I'm new here, but I have to disagree. The company I work for now has a mustang or something like that. It's like a dolly with a drum and motor. It will not open a main line from a vent, period. Even with two guys hanging on for dear life, and this with brand new cable (it's so limber you could tie it in a knot). Plus it bucks around so much you have to keep one foot on it and the other on the switch. 

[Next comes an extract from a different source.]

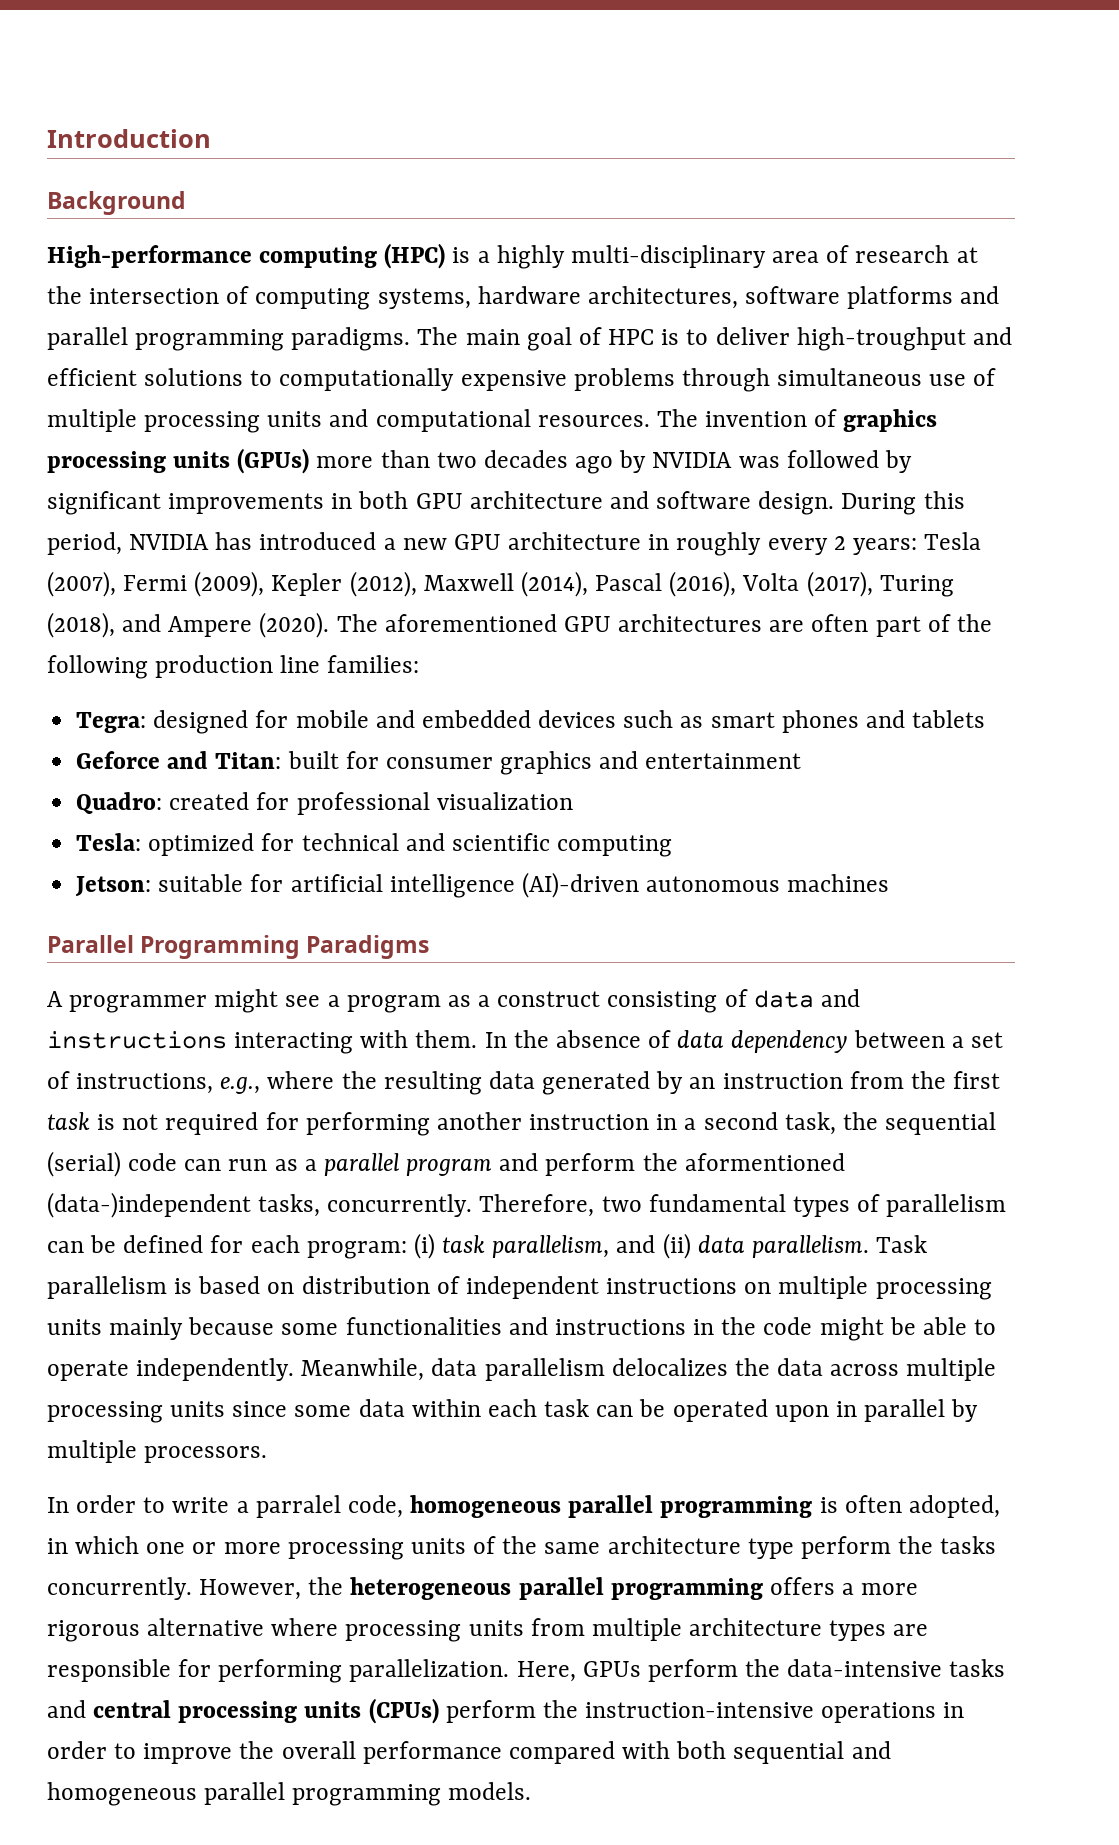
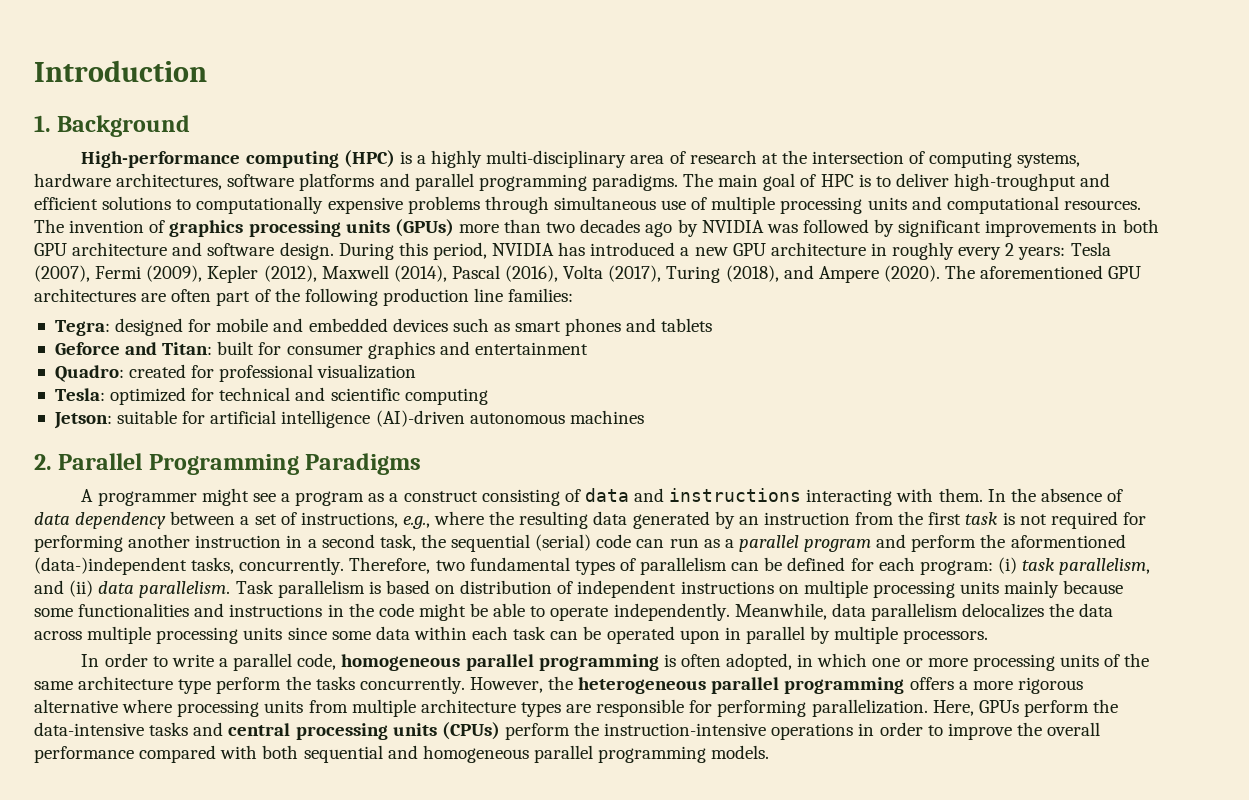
(211, 138) none -> [34,115,51,132] 1.
(890, 883) none -> [34,454,52,470] 2.
[255,1495,341,1518] parralel -> [233,653,293,671] parallel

It is no comparison to a gorlitz style machine.


----------



## user823 (Feb 3, 2009)

******* said:


> I used to use those years ago,
> 
> Are they still just as good?


Years ago?:laughing:


----------



## Plumber Jim (Jun 19, 2008)

retired rooter said:


> Always remember its not the equip or type sewer machine its the man using it a good sewer man (lol thats where I started can use any type) cause he or she will make sure they know when cable is getting tight and know machine is stronger than they are know when to hold um when to fold um an when to ) DIG


 I agree partly.

You can give a guy a great machine but if doesn't know what he is doing it's trash. BUT giving an expienced guy a piece of junk machine go well either. I use Spartan machines myself.


Plumber Jim


----------



## JK949 (Mar 18, 2009)

Gorlitz are pretty neat until you have to move one around. Easy reel changes, GFI built into the unit, plug your ext. cord into the foot pedal, powerfeed bearings easy to service.

I just sold a GO-62 because no one wanted to use it. Open reels splash water, reel covers get shredded. Frame too short to manuver, need $500 hitch or ramps to get it on your truck.

Of course I had plenty of interest when I put it on craigslist, so there are some die-hard fans out there.


----------